Voting against it were Republican Dels. Benjamin Cline of Amherst, Christopher Head of Roanoke and Tony Wilt of Harrisonburg.

There is still hope for anti-smoking legislation.

Sen. Ralph Northam, a Democrat who represents parts of Norfolk and Virginia Beach, has introduced a smoking ban when children under 15 are in the vehicle.

The bill initially was referred to the Senate Transportation Committee. Last week, that panel sent it to the Senate Courts of Justice Committee.

Northam is also sponsoring a bill that would allow local governments to ban smoking in public areas such as parks and beaches.

Arkansas, Louisiana, California, Maine and Puerto Rico ban smoking in cars with minors. The age varies from state to state.

Anti-smoking advocates would like to see Virginia join that list.

“Virginia is far behind what other states have,” said Bronson Frick, an assistant director of Americans for Nonsmokers’ Rights, a national advocacy group.

Virginia does ban smoking in restaurants, but the state law doesn’t cover other areas. “It’d help Virginia be a part of a trend with most of the United States,” Frick said.

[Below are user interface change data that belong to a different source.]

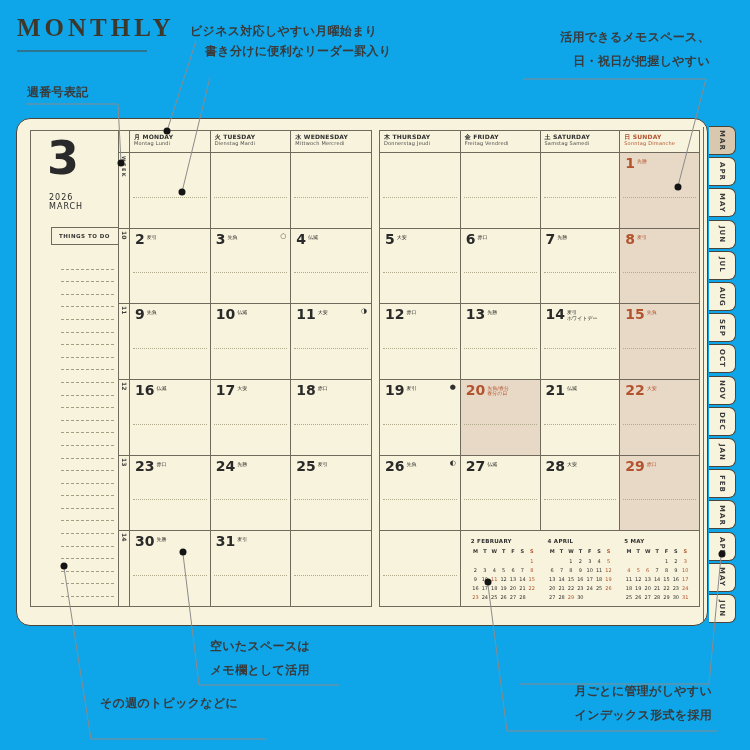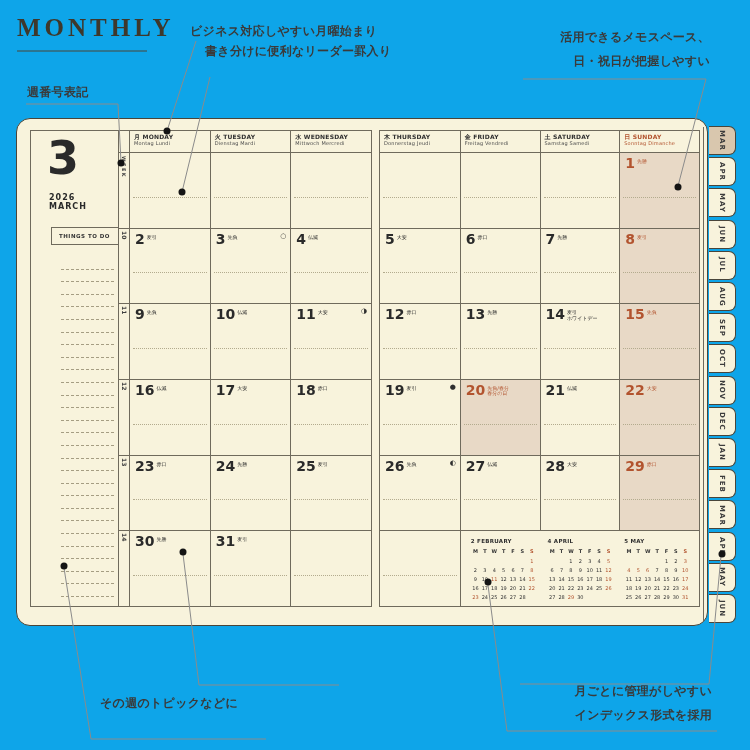"2026" .myear { font-weight: 700 -> 400 }
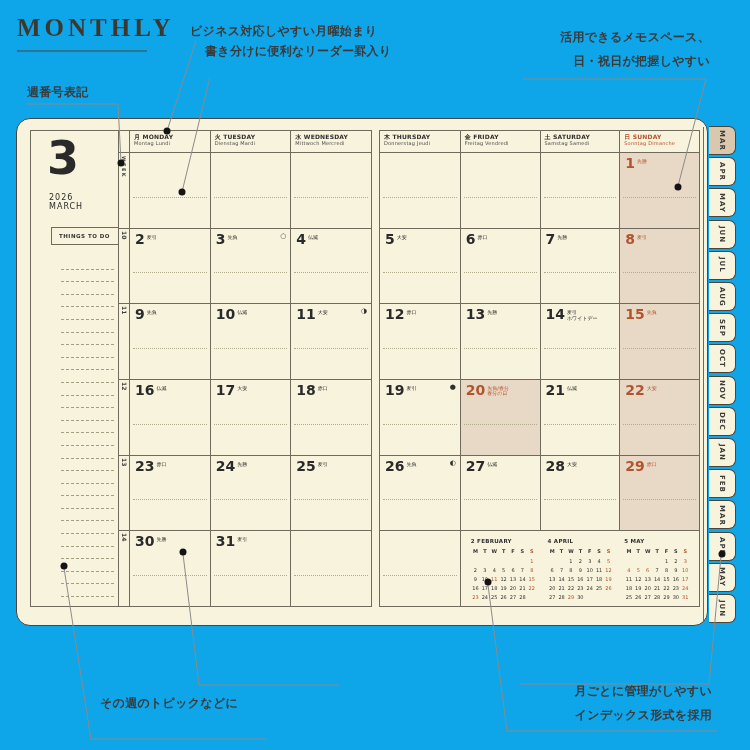"空いたスペースは" span { html: none -> <span>空いたスペースは</span> }
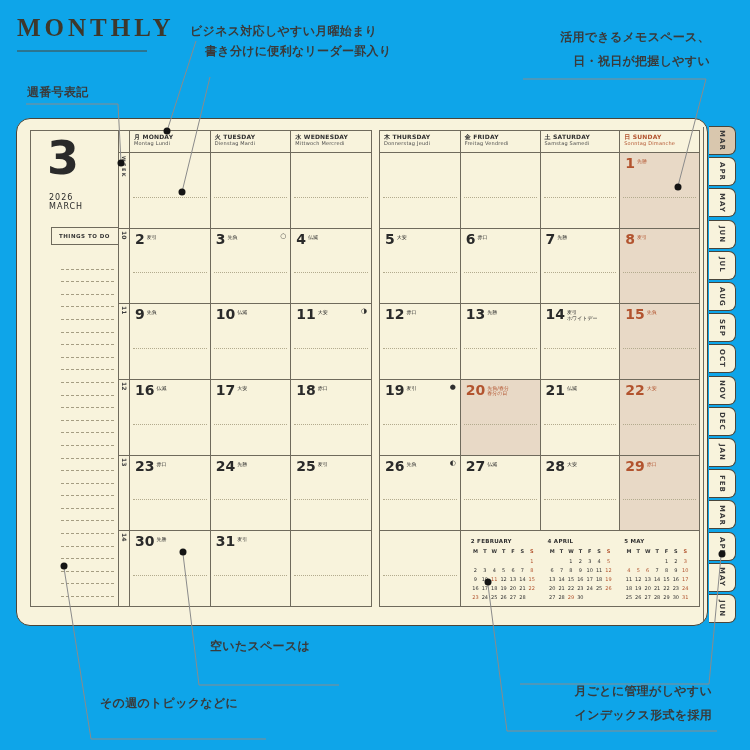"メモ欄として活用" span { html: none -> <span>メモ欄として活用</span> }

Most states that have outlawed smoking in the car with a child present, Frick said, usually take an educational approach, too. They have a campaign to inform the public about the health risks of second-hand smoke.

“It’s not just about passing the law but also implementing it,” Frick said.

Both of Northam’s bills will be heard this week at the General Assembly.